§ **Problem to solve**
This exercise calls for a copy of every line in the listing below that carries the word "sinh".

--- Task material ---

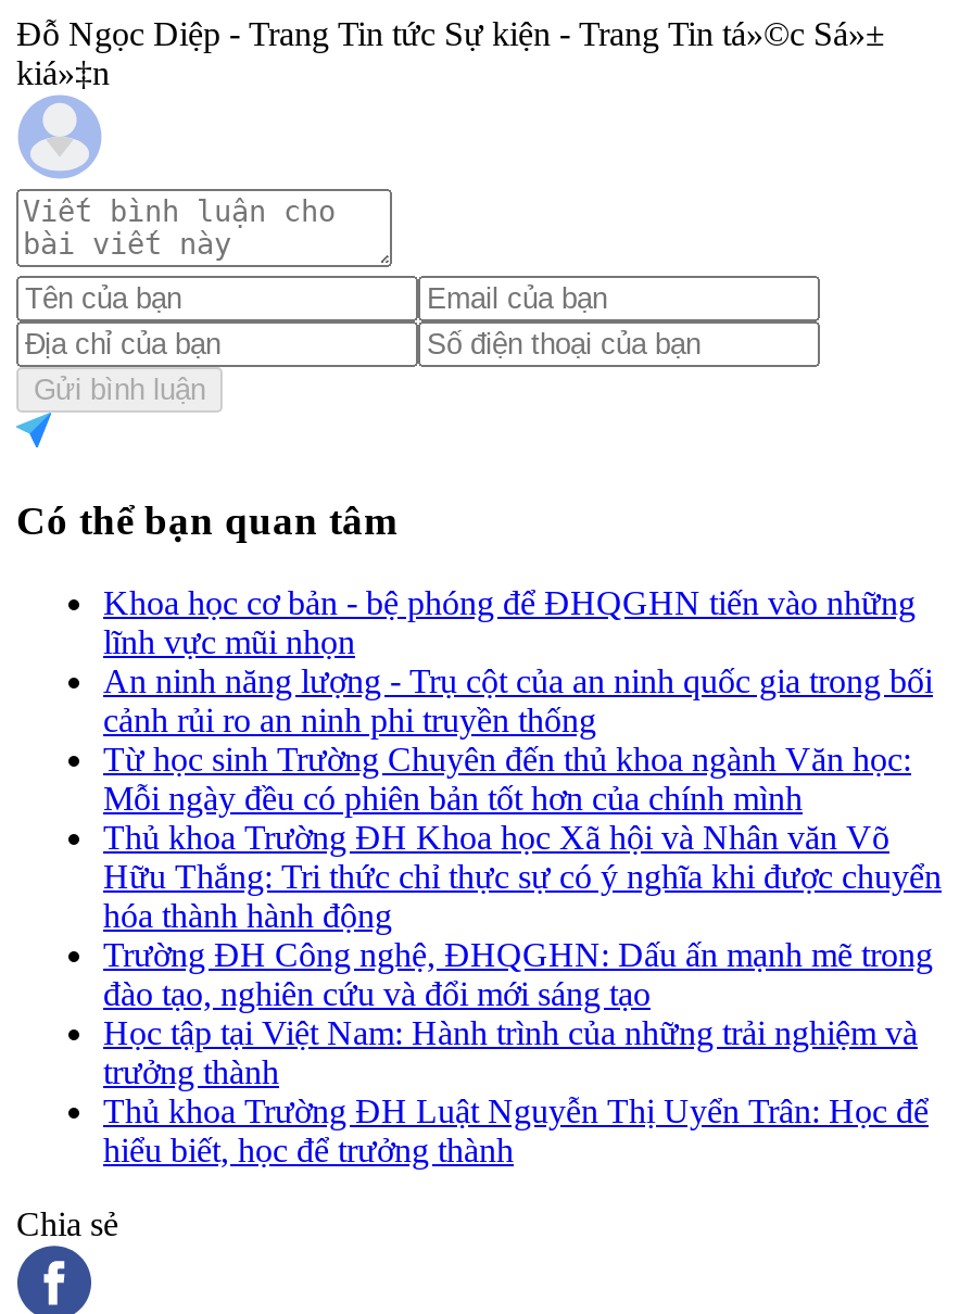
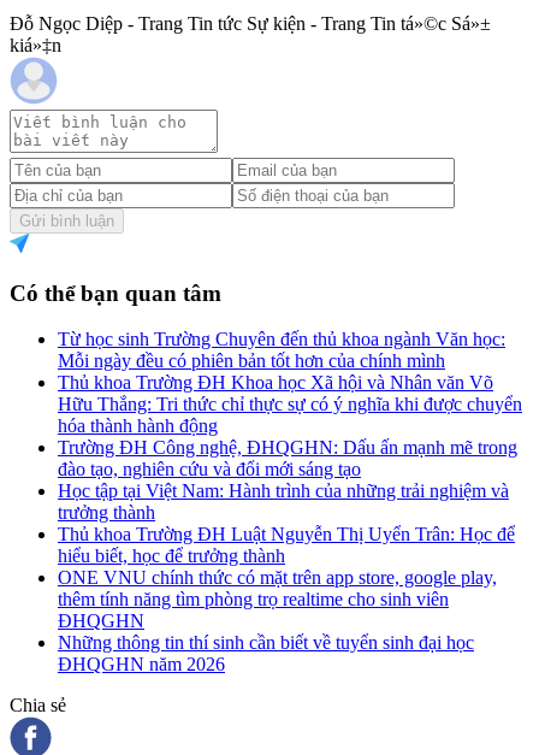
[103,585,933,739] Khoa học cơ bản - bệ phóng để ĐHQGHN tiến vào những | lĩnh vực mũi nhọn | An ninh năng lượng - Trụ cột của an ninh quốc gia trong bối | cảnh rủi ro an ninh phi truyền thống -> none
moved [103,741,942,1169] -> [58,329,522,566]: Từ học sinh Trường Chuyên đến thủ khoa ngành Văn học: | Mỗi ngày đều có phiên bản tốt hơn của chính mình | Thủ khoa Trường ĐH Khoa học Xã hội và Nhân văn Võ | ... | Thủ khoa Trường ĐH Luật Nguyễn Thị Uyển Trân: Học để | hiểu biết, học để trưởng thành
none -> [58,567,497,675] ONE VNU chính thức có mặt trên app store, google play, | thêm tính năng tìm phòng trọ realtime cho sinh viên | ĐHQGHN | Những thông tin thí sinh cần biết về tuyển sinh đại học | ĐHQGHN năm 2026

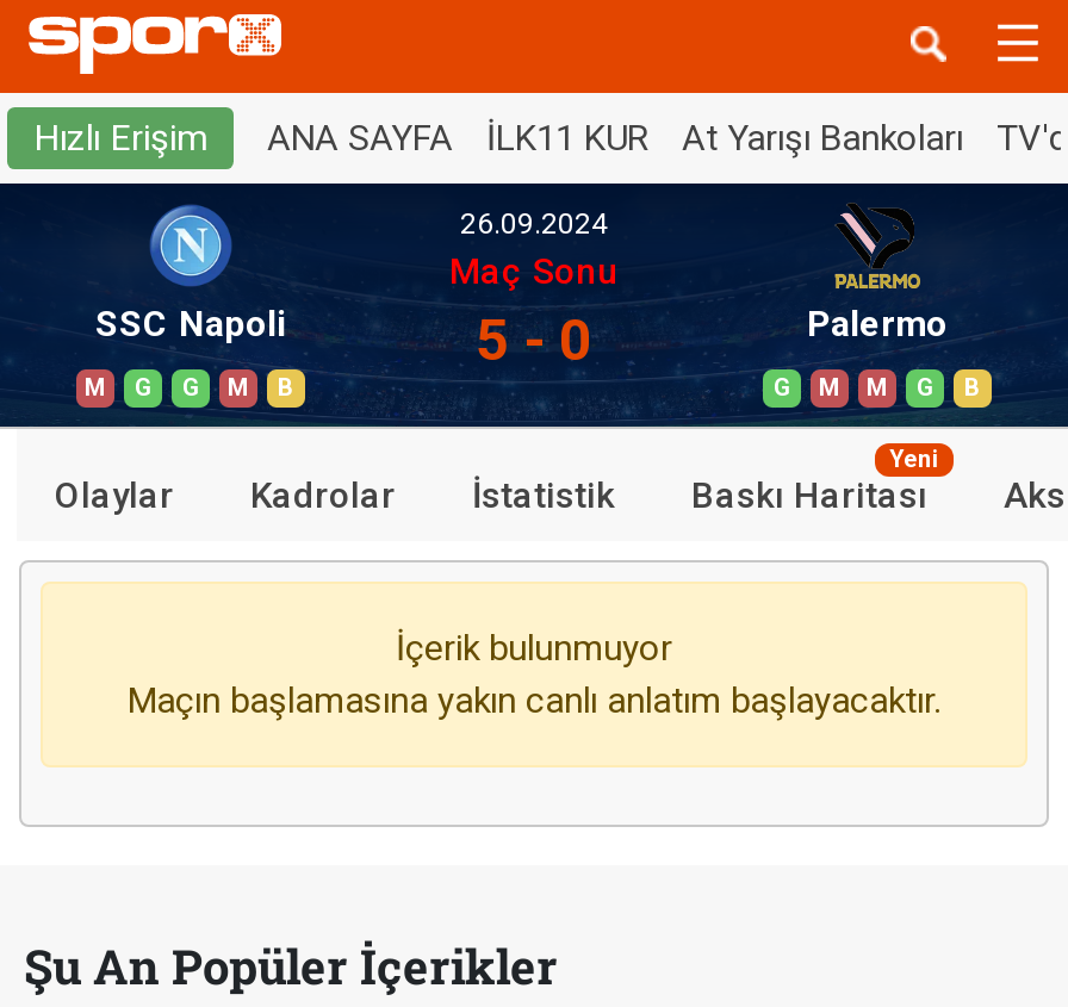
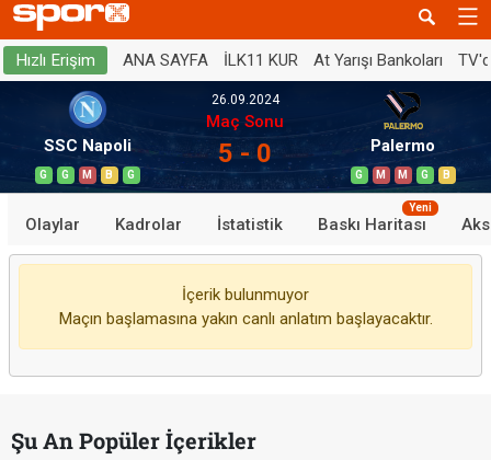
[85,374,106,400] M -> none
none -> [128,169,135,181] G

---
--- Task material ---

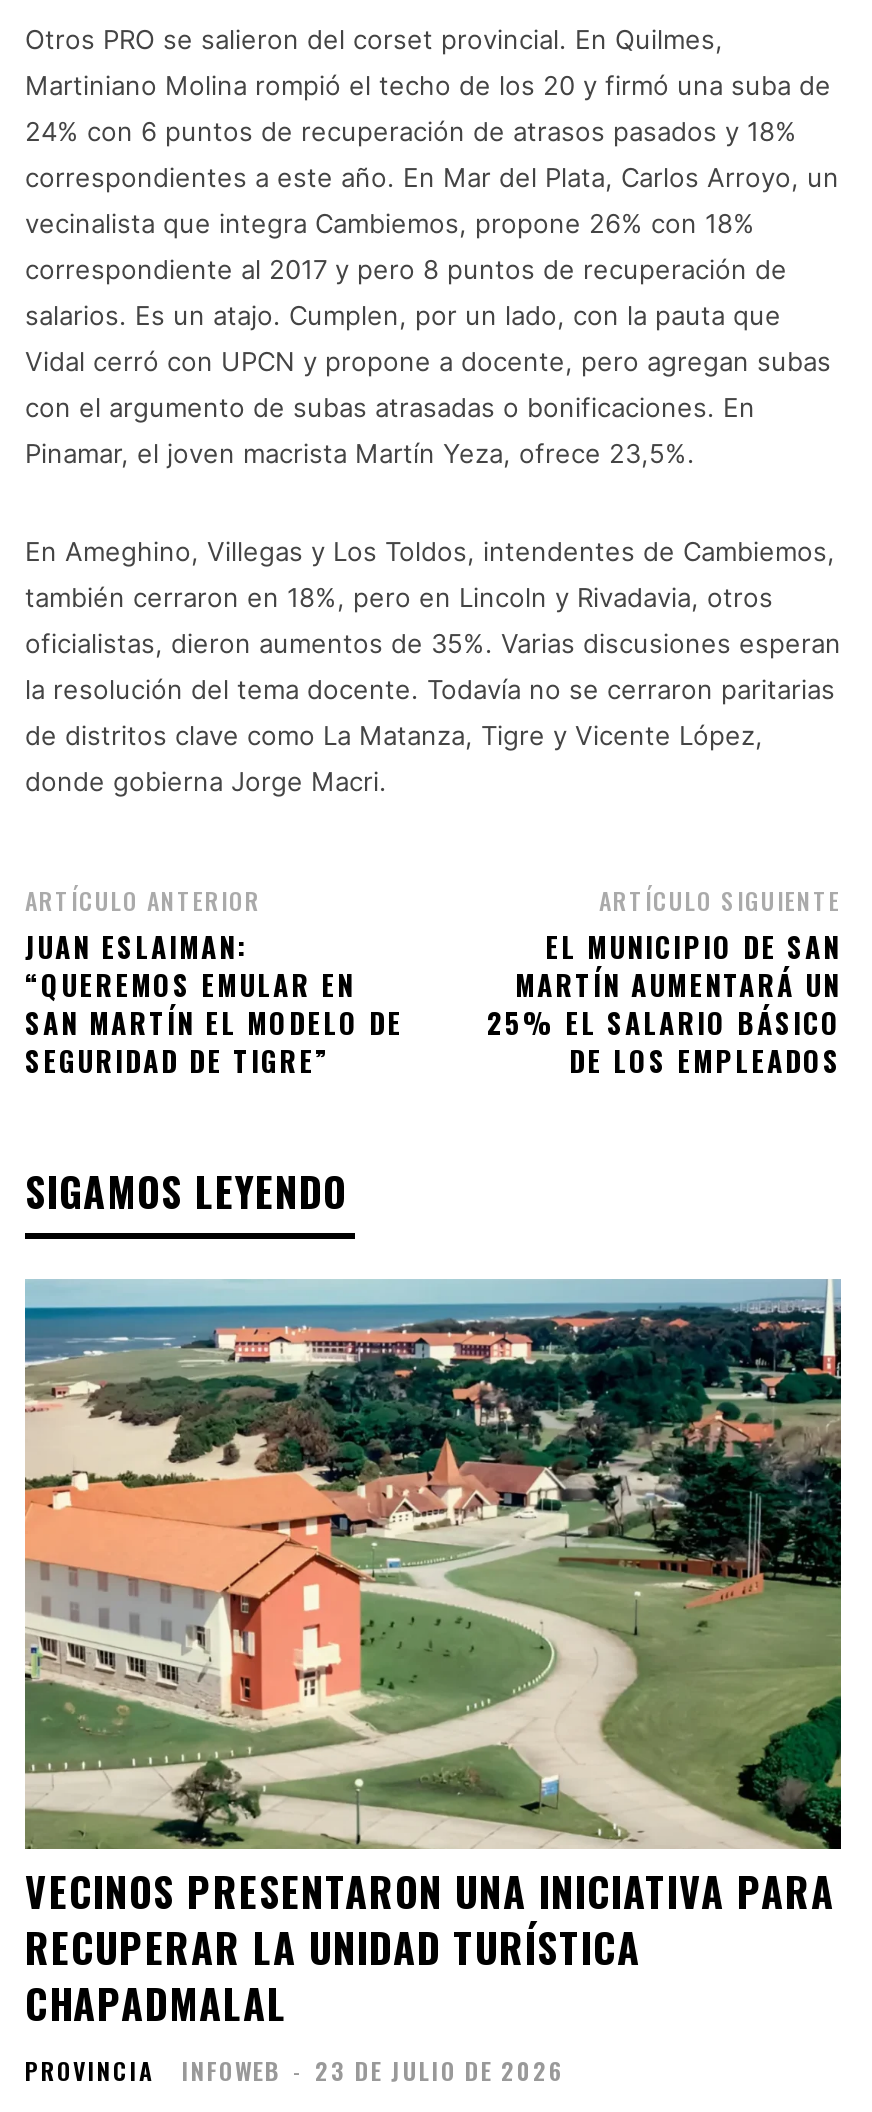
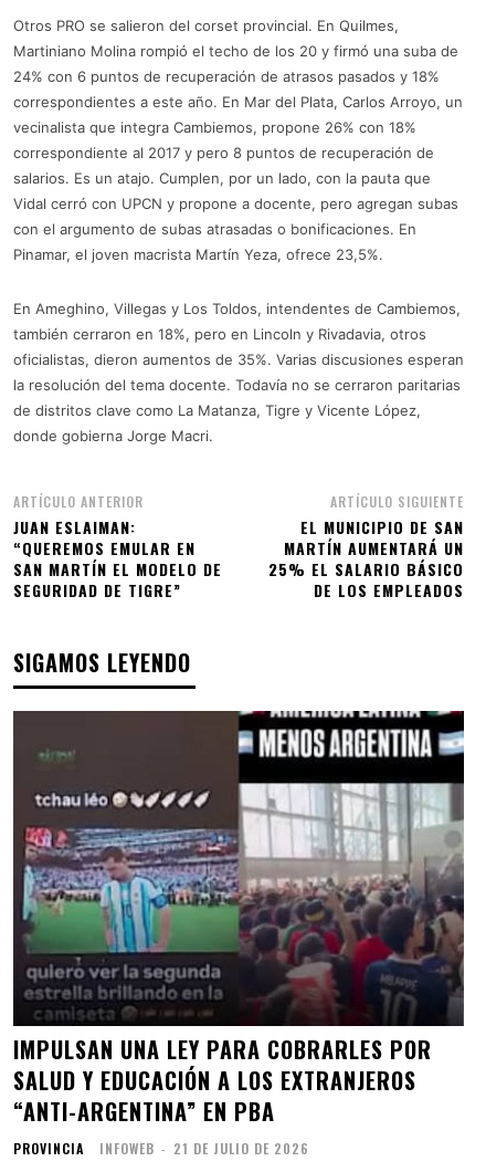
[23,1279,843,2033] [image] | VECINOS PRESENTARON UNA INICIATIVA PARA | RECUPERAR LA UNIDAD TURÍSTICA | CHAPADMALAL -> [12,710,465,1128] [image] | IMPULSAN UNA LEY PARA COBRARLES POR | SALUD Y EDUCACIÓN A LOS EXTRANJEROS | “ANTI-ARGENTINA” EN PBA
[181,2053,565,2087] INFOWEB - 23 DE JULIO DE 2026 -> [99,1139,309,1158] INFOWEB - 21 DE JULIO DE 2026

---
--- Task material ---

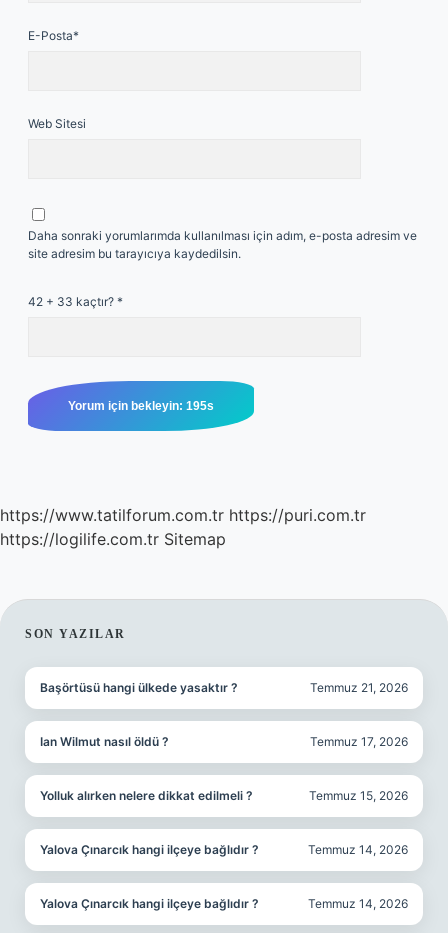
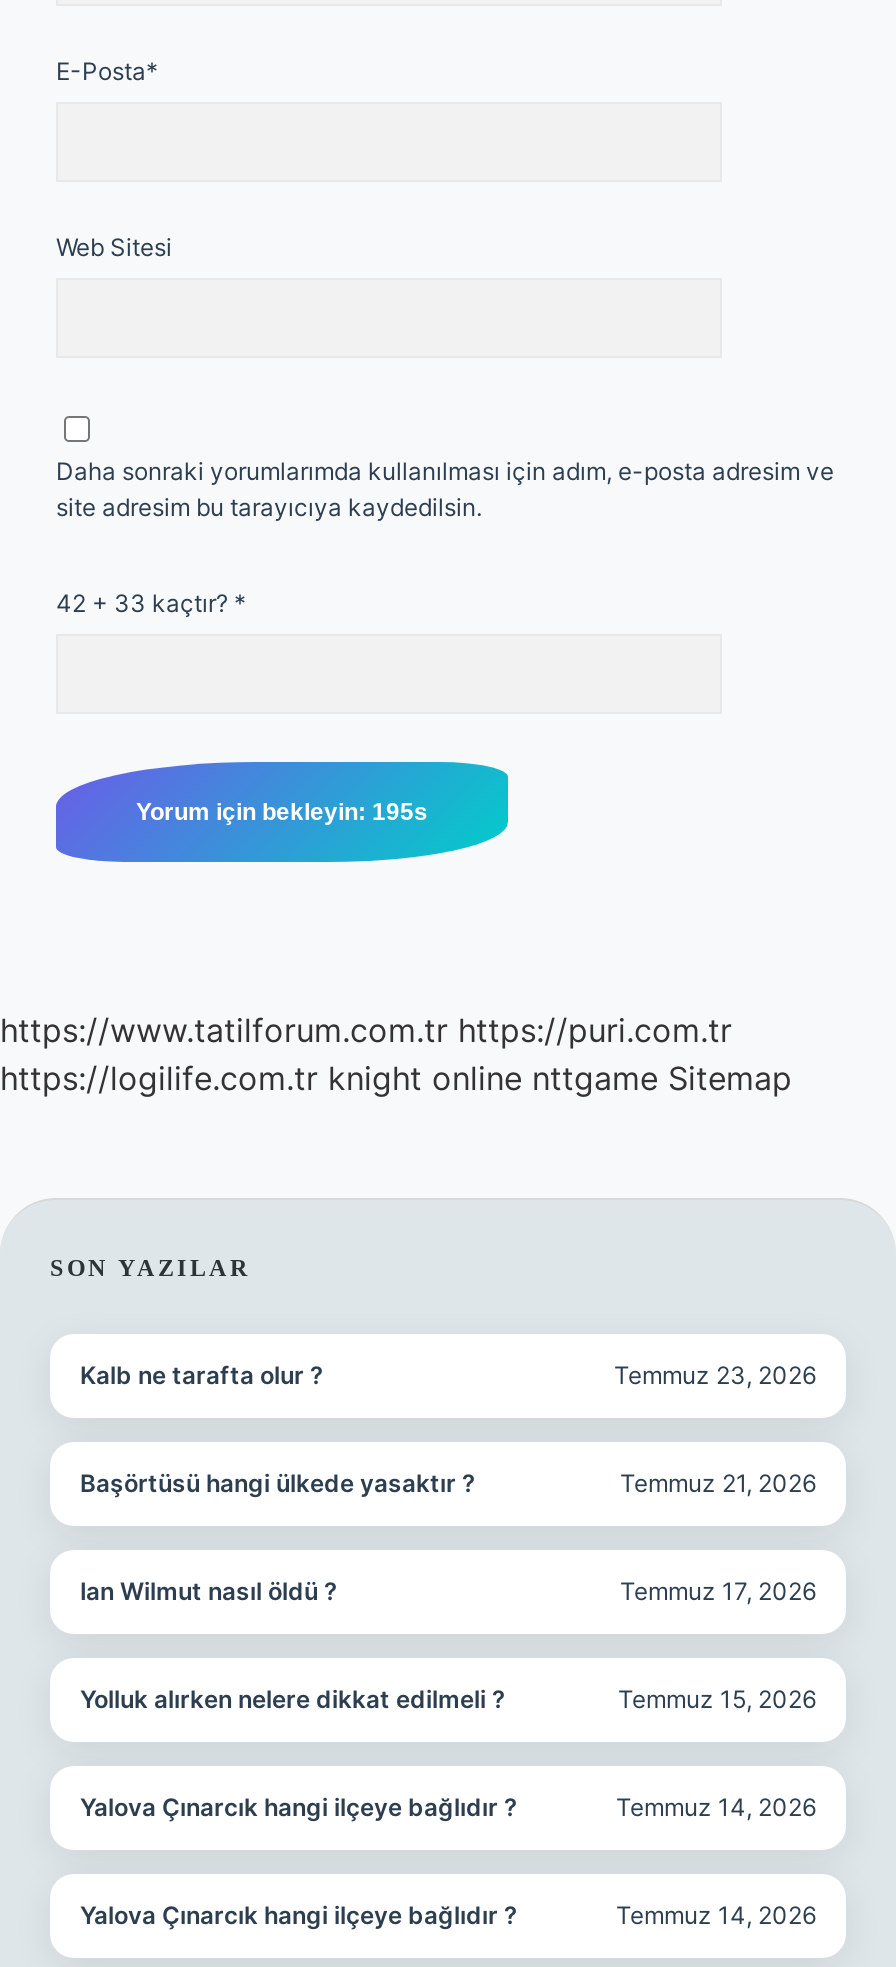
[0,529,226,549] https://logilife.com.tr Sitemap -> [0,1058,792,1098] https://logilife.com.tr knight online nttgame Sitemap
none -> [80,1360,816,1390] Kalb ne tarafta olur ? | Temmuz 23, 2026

---

§ **Expected answer**
moved [103,741,942,1169] -> [58,329,522,566]: Từ học sinh Trường Chuyên đến thủ khoa ngành Văn học: | Mỗi ngày đều có phiên bản tốt hơn của chính mình | Thủ khoa Trường ĐH Khoa học Xã hội và Nhân văn Võ | ... | Thủ khoa Trường ĐH Luật Nguyễn Thị Uyển Trân: Học để | hiểu biết, học để trưởng thành
none -> [58,567,497,675] ONE VNU chính thức có mặt trên app store, google play, | thêm tính năng tìm phòng trọ realtime cho sinh viên | ĐHQGHN | Những thông tin thí sinh cần biết về tuyển sinh đại học | ĐHQGHN năm 2026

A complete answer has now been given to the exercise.